A: We are continuing to prepare for upcoming deployments and practicing our readiness skills. Even if this outbreak affected our UTAs for many months, our Airmen are combat ready and still able to fulfill their mission. 482nd FW maintainers, pilots, medics, security forces, and supporting agencies—all of them remain committed to the mission to defend our nation. Our helping agencies continue to provide a high level of assistance to all base and mission partners. Together, our ability to protect the United States against any threat remains intact.

Q: The wing is host to many tenant units, are the tenants’ missions affected by COVID-19?

A: I have been in touch with our tenants and they are, each and every one, taking measures to not only protect their military and civilian workforce, but to ensure their mission continues. The mission of the Florida Air National Guard on our base is to provide 24/7 coverage for their aerospace control alert mission. Lt. Col. David Martinez, Director of Operations for the Florida ANG unit, tells me that they have “implemented procedures to ensure Airmen are protected from the virus in order to continue that 24/7 mission with no interruption.” Army Maj. Gen. Antonio Fletcher, Commander, Special Operations Command South, assures me that their top priority is protecting their people “while maintaining mission readiness and supporting the whole of government effort. [SOCSOUTH] remains committed to execute special operations missions throughout Central America, South America, and the Caribbean.” It is evident that every unit on this base is maintaining readiness and continues to perform its mission despite the current situation and extraordinary circumstances.

Q: Will the base close down?

A: No, we have gone down to mission essential personnel, but we have no plans to close this installation. During this time, we are monitoring personnel at the base to protect the health of those on the installation.

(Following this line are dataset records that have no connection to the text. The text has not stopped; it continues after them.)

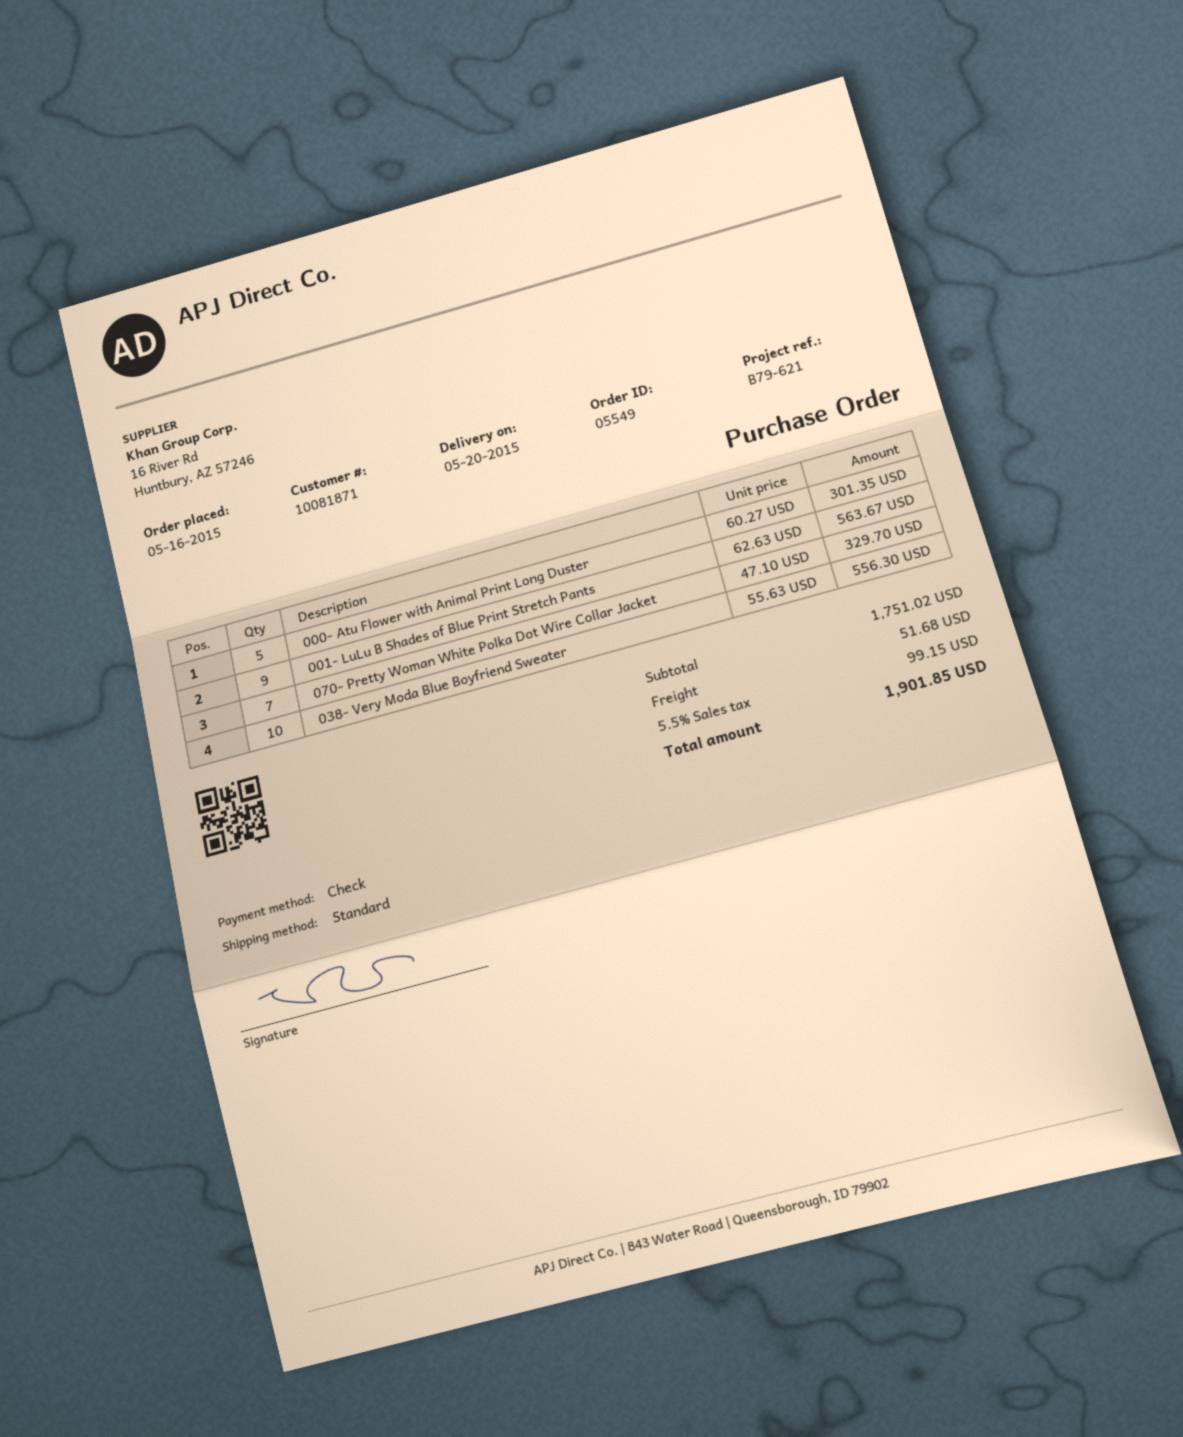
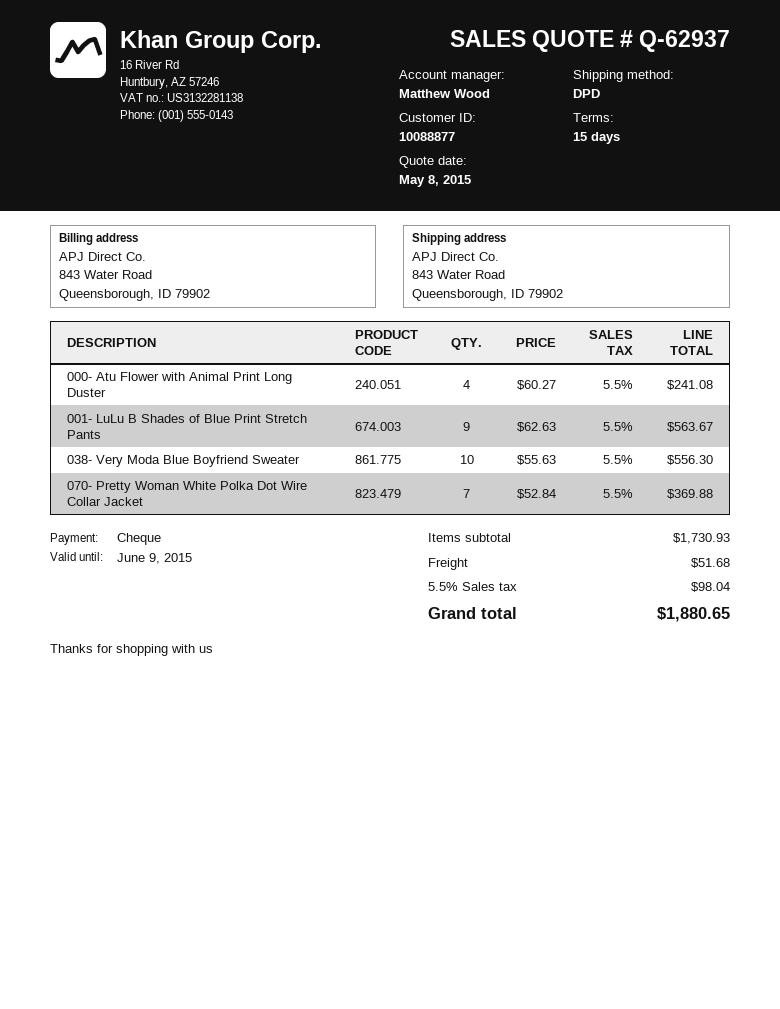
customer number: 10081871 -> 10088877
shipping method: standard -> DPD
000- Atu Flower with Animal Print Long Duster: 5 x 60.27 = 301.35 -> 4 x 60.27 = 241.08
070- Pretty Woman White Polka Dot Wire Collar Jacket: 7 x 47.10 = 329.70 -> 7 x 52.84 = 369.88
subtotal: 1751.02 -> 1730.93
tax: 5.5% = 99.15 -> 5.5% = 98.04
total: 1901.85 -> 1880.65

If that entails minimal manning, we will do that while still maintaining, along with our mission partners, the commitment to national defense.


Q: What collaboration has the base had with the community during COVID-19?

A: We are fortunate to have a strong alliance with the Homestead and Miami-Dade community and are working hand-in-hand to ensure information is flowing and that they know of our resources and commitment to the community. For example, Homestead Hospital has provided support and information to coordinate with the Veterans Affairs office and TRICARE in case our Airmen feel any symptoms. We are working with the local emergency operations center through our emergency management officer to share information and keep our community safe. Ive also been in communication with some of our local elected officials such as Mayor Gimenez (Miami-Dade County) and Mayor Losner (city of Homestead) to keep them appraised of what we are doing. We are coordinating with them to stay in lockstep with county and city measures.

Q: How are Homestead Airmen contributing to their communities?

A: I have heard from many of our Traditional Reservists, our Citizen Airmen, that the experience they received during countless exercises, trainings, and deployments has been put to use during this national crisis. Our Airmen who have civilian employment as first responders, law-enforcement, physicians and nurses—they are all on the front line of this epidemic and are applying their skillsets, honed during their time in service, to benefit their communities. It’s not just the first responders and medical workers doing a great job during this crisis. Our Airmen have various civilian jobs and are supporting their communities in different ways. For example, some are school teachers providing virtual classes to students so they don’t fall behind in learning while others own small businesses and are ensuring their employees are taken care of. There are many other examples of our amazing Airmen supporting their communities. We all remain committed to do everything in our power to “flatten the curve” of this virus and put that at the forefront of all our efforts.

General Piffarerio commands a mission-ready combat fighter wing of more than 2,300 military and DoD civilian personnel and a host base installation for both war and peacetime taskings in support of national objectives.